CAR-T cell therapy begins with the extraction of T cells, or immune cells, from the patient’s blood. T cells are then multiplied and genetically altered to target cancer cells. The replicated T cells from the lab are injected into the patient.
Despite the advantages of the treatment, it still faces several issues. During the trial conducted by Novartis, some patients experienced fever, hallucinations, and problems related to the nervous system. In addition, the treatment can cost hundreds of thousands of dollars. Nevertheless, the FDA concludes that the therapy’s benefits make up for its side effects.
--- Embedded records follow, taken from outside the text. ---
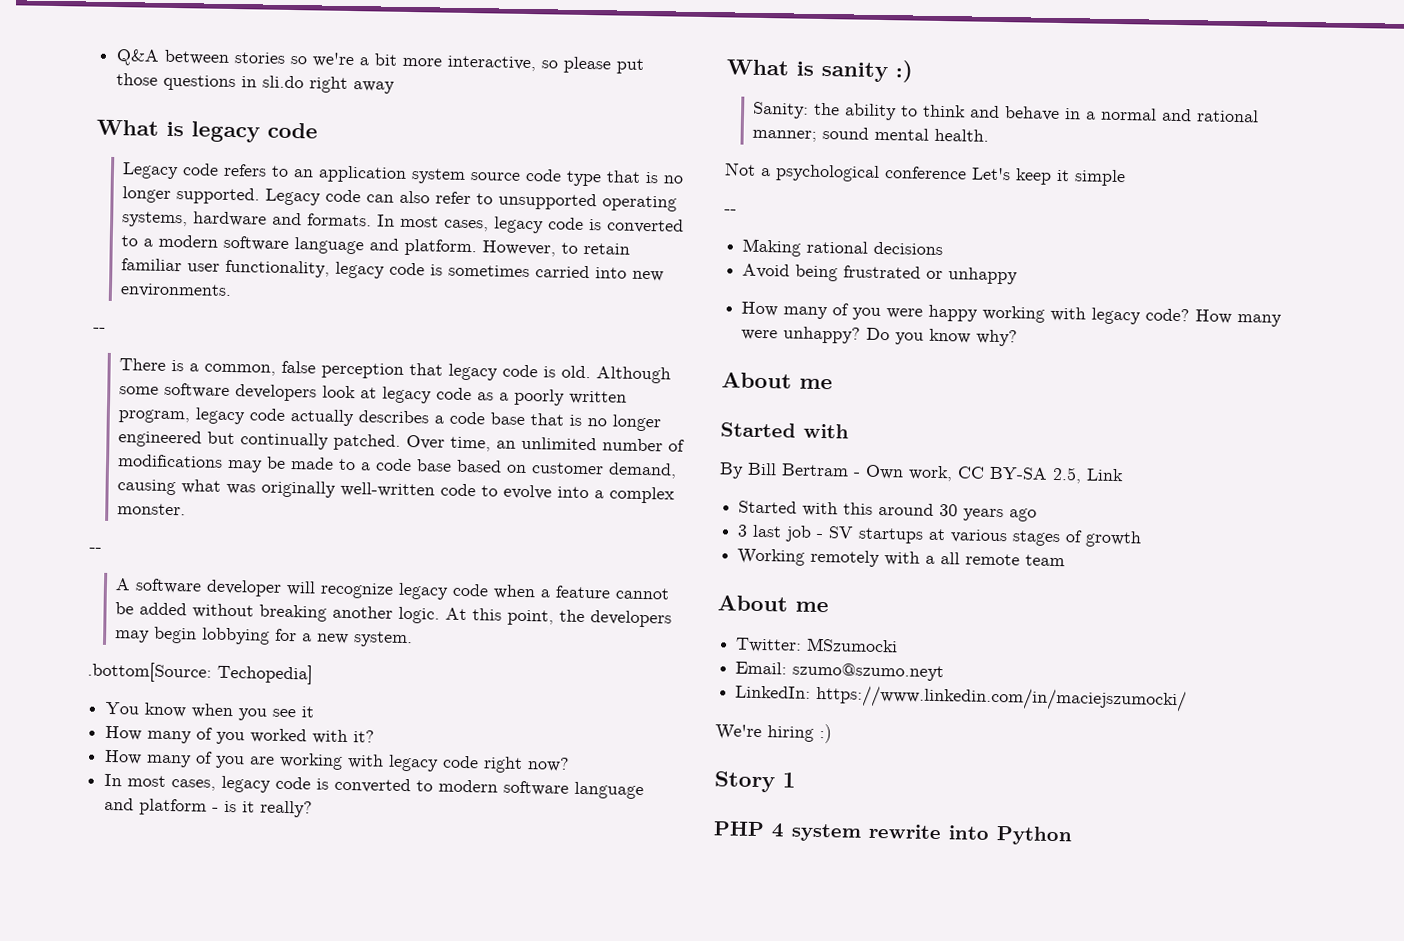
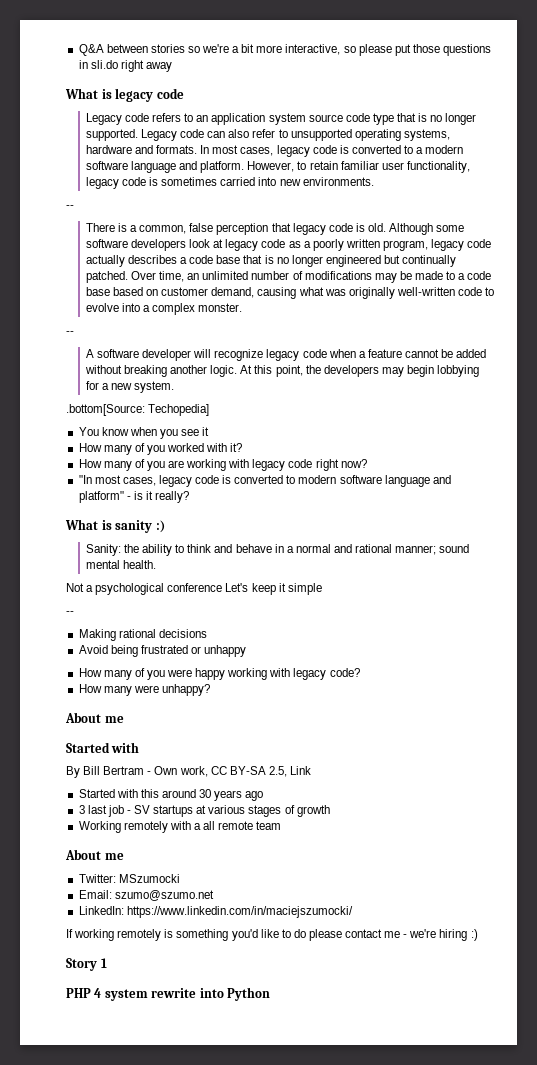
- In most cases, legacy code is converted to modern software language and platform - is it really?
+ "In most cases, legacy code is converted to modern software language and platform" - is it really?
- How many of you were happy working with legacy code? How many were unhappy? Do you know why?
+ How many of you were happy working with legacy code?
+ How many were unhappy?
- Email: szumo@szumo.neyt
+ Email: szumo@szumo.net
- We're hiring :)
+ If working remotely is something you'd like to do please contact me - we're hiring :)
The FDA’s endorsement of the treatment was strengthened by testimonies of the cancer survivors’ parents. The father of Emily Whitehead, the first child to receive the treatment, shared that his then six-year-old daughter was on the brink of death because of ALL. After the treatment, his daughter has been cancer-free for five years.
Like Novartis, medical company Kite Pharma developed a CAR-T treatment for adults with advanced and aggressive lymphoma, a cancer of immune cells. The decision regarding the treatment’s approval is expected in November.